“Seu Nome É Fujimori”
O argumento mais usado pelos apoiadores de Keiko Fujimori para defender sua candidatura nesta eleição é que não se pode culpar os filhos pelos pecados dos pais. De fato, não se pode. Mas, quando a filha em questão fez parte da alta cúpula da ditadura fujimorista (1992-2000) e teve conhecimento dos casos de corrupção e dos abusos de direitos humanos, como fica a questão? Keiko, como primeira-dama do Peru depois que o pai se divorciou de Susana Higushi, estava lá todo o tempo. Seus principais colaboradores hoje são figuras de protagonismo no governo do pai. Dá para achar que ela passará a borracha em tudo, se eleita?
Essa é a questão que propõe o documentário “Su Nombre Es Fujimori”, lançado há poucos dias pelo cineasta peruano Fernando Vílchez. Tão engajado está ele, e boa parte dos artistas, intelectuais e acadêmicos progressistas do Peru, em impedir que Keiko ganhe a eleição (está cinco pontos à frente de seu rival), que Vílchez já o disponibilizou online (link abaixo). A ideia é fazer com que os peruanos jovens ou desmemoriados saibam o que ocorreu naquela década, quando Fujimori fechou o Congresso, calou a imprensa, perseguiu opositores e militarizou o país.
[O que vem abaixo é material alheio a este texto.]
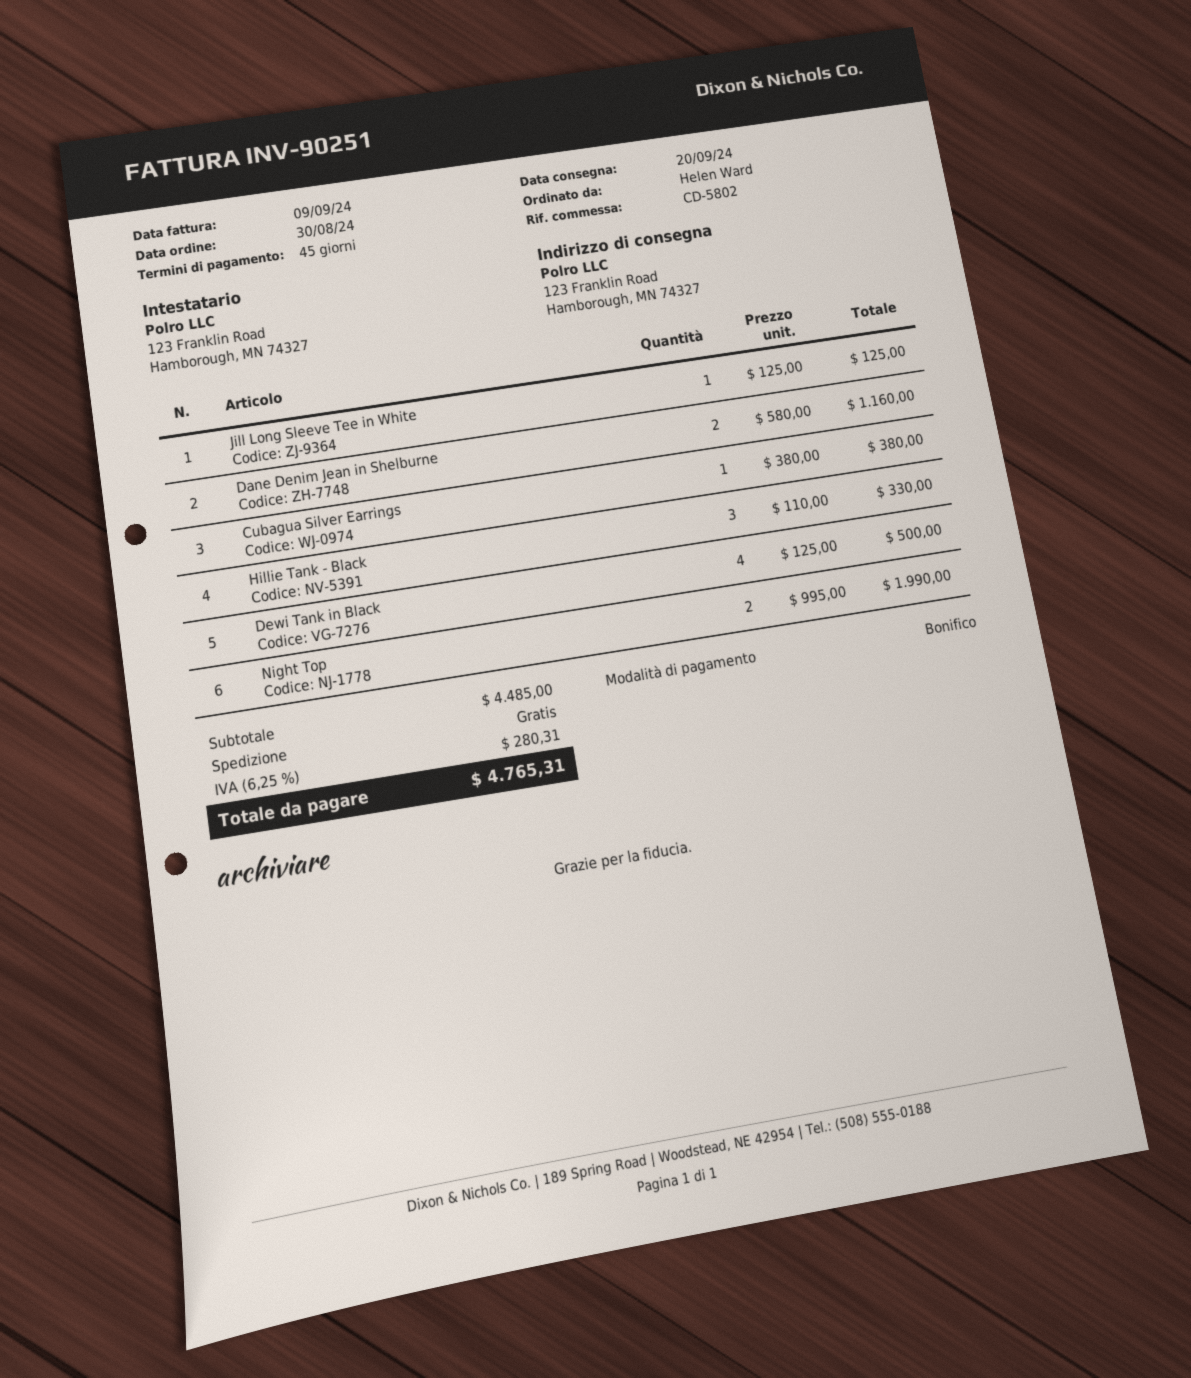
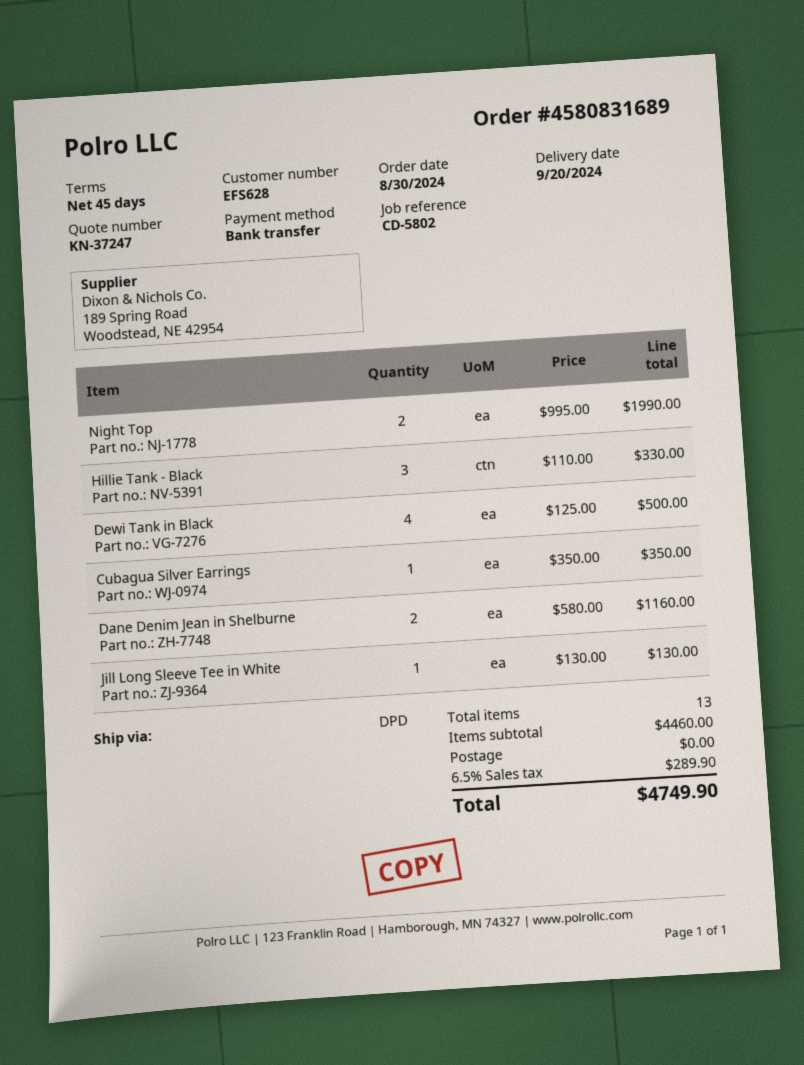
Jill Long Sleeve Tee in White: 1 x 125.00 = 125.00 -> 1 x 130.00 = 130.00
Cubagua Silver Earrings: 1 x 380.00 = 380.00 -> 1 x 350.00 = 350.00
subtotal: 4485.00 -> 4460.00
tax: 6.25% = 280.31 -> 6.5% = 289.90
total: 4765.31 -> 4749.90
“A ideia era só normalizar a situação, não esperava que se vissem tantos tanques e soldados pela TV. Por aí, acho que me faltou um assessor de imagem.” Parece piada, mas não. Essas palavras foram ditas pelo próprio Fujimori, rindo, dias depois do “autogolpe” de 1992, reclamando que só se estavam mostrando “a parte ruim” do episódio. O documentário contrapõe essas declarações, mais os encontros pomposos de Fujimori com o alto comando das Forças Armadas, com os congressistas se enfrentando com soldados, tentando entrar no parlamento, o jornal “La República” e sua gráfica sendo invadidos pelos militares, rádios saindo do ar com locutores a gritos, dizendo que estavam sendo forçados a se calar.
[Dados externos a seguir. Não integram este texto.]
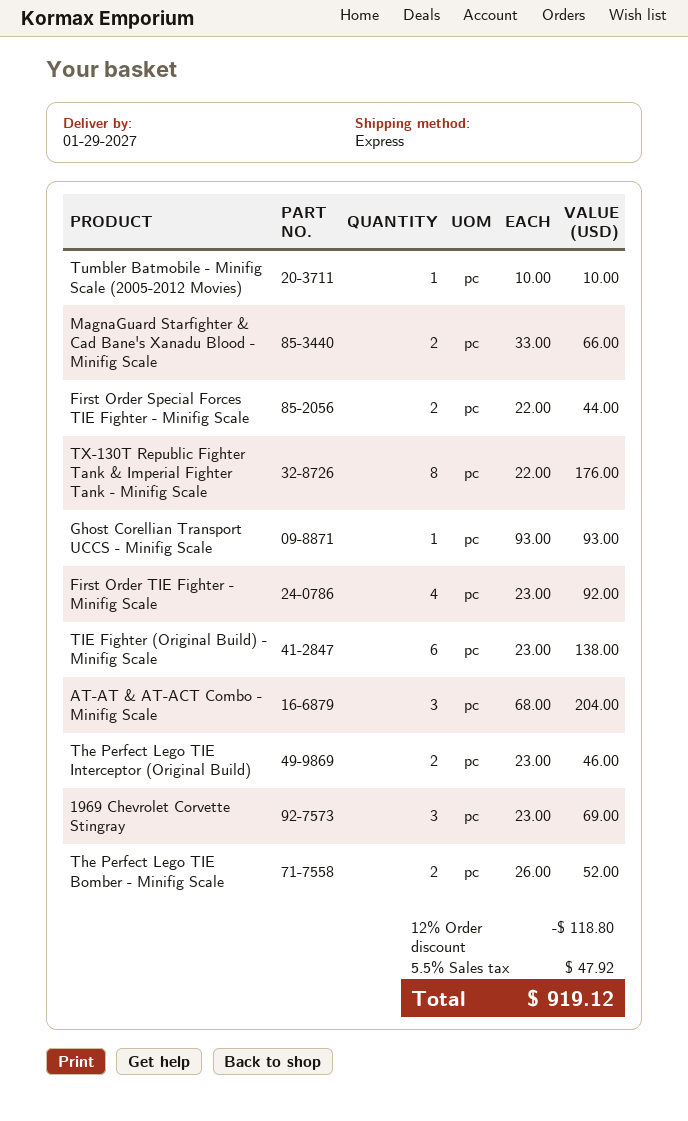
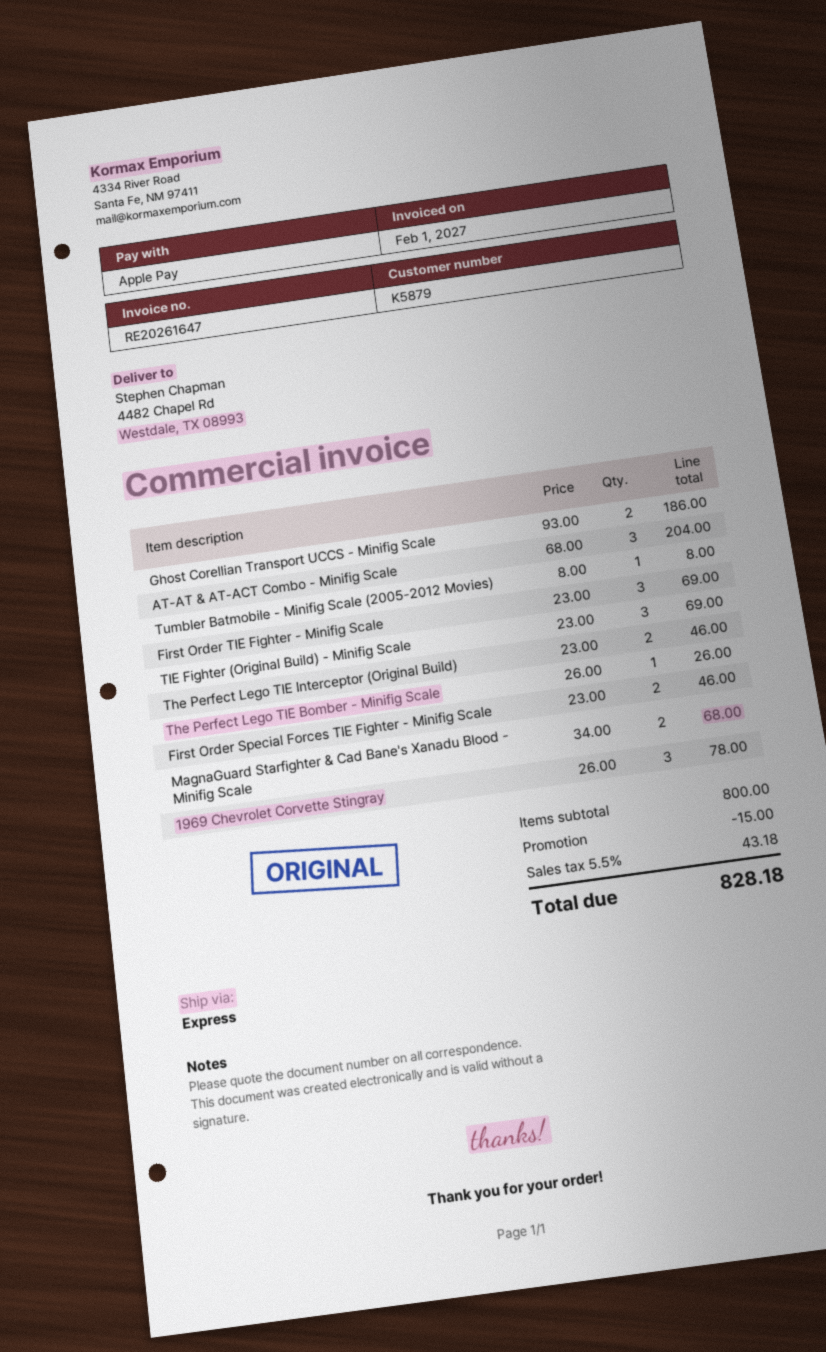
Tumbler Batmobile - Minifig Scale (2005-2012 Movies): 1 x 10.00 = 10.00 -> 1 x 8.00 = 8.00
MagnaGuard Starfighter & Cad Bane's Xanadu Blood - Minifig Scale: 2 x 33.00 = 66.00 -> 2 x 34.00 = 68.00
First Order Special Forces TIE Fighter - Minifig Scale: 2 x 22.00 = 44.00 -> 2 x 23.00 = 46.00
TX-130T Republic Fighter Tank & Imperial Fighter Tank - Minifig Scale: 8 x 22.00 = 176.00 -> none
Ghost Corellian Transport UCCS - Minifig Scale: 1 x 93.00 = 93.00 -> 2 x 93.00 = 186.00
First Order TIE Fighter - Minifig Scale: 4 x 23.00 = 92.00 -> 3 x 23.00 = 69.00
TIE Fighter (Original Build) - Minifig Scale: 6 x 23.00 = 138.00 -> 3 x 23.00 = 69.00
1969 Chevrolet Corvette Stingray: 3 x 23.00 = 69.00 -> 3 x 26.00 = 78.00
The Perfect Lego TIE Bomber - Minifig Scale: 2 x 26.00 = 52.00 -> 1 x 26.00 = 26.00
discount: 118.80 -> 15.00
tax: 5.5% = 47.92 -> 5.5% = 43.18
total: 919.12 -> 828.18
Com assessoria do jornalista Gustavo Gorriti, preso durante o fujimorismo, e intercalando com as manifestações anti-Keiko dos últimos meses, o documentário faz um resumo do período. Estão ali os bastidores das gravações dos “vladivideos”, em que Vladimiro Montesinos negociava e pressionava empresários a alinharem-se ao governo, e as investigações das matanças realizadas pelo grupo Colina. Criado dentro do Exército, mas para atuar como um esquadrão da morte na clandestinidade, o Colina foi responsabilizado pelos assassinatos de estudantes (La Cantuta) e opositores (Barrios Altos e Santa).
O filme traz ainda gravações feitas nas clínicas de esterilização forçada no interior do país, além dos documentos do Ministério da Saúde distribuindo metas aos médicos das comunidades andinas para que esterilizassem um número pré-calculado de mulheres. Esses documentos fazem parte de um processo ainda em aberto. Condenado a 25 anos de cadeia por abusos de direitos humanos e corrupção, Fujimori ainda está sendo julgado pela esterilização sem consentimento de 250 mil mulheres.
O filme mostra imagens de Keiko nessa época, e contrapõe os spots de campanha de Alberto (baseado no slogan “un peruano como tu”) com os de Keiko nos dias de hoje, que a mostram viajando pelo interior do país, abraçando humildes pelas comunidades mais pobres.
Como obra panfletária e de denúncia, o documentário funciona e passa sua mensagem. Porém, não responde a questão que realmente está no ar nesses dias aqui no Peru. Quem, de fato, é Keiko Fujimori? Apresentada de forma cuidadosa e claramente assessorada por uma equipe de imagem, a candidata pouco falou fora dos debates e comícios ensaiados. Não se sabe muito de sua vida nos EUA, onde estudou e se casou, ou o que de fato pensa para o Peru.
A pergunta está por ser respondida nos próximos dias, ou anos.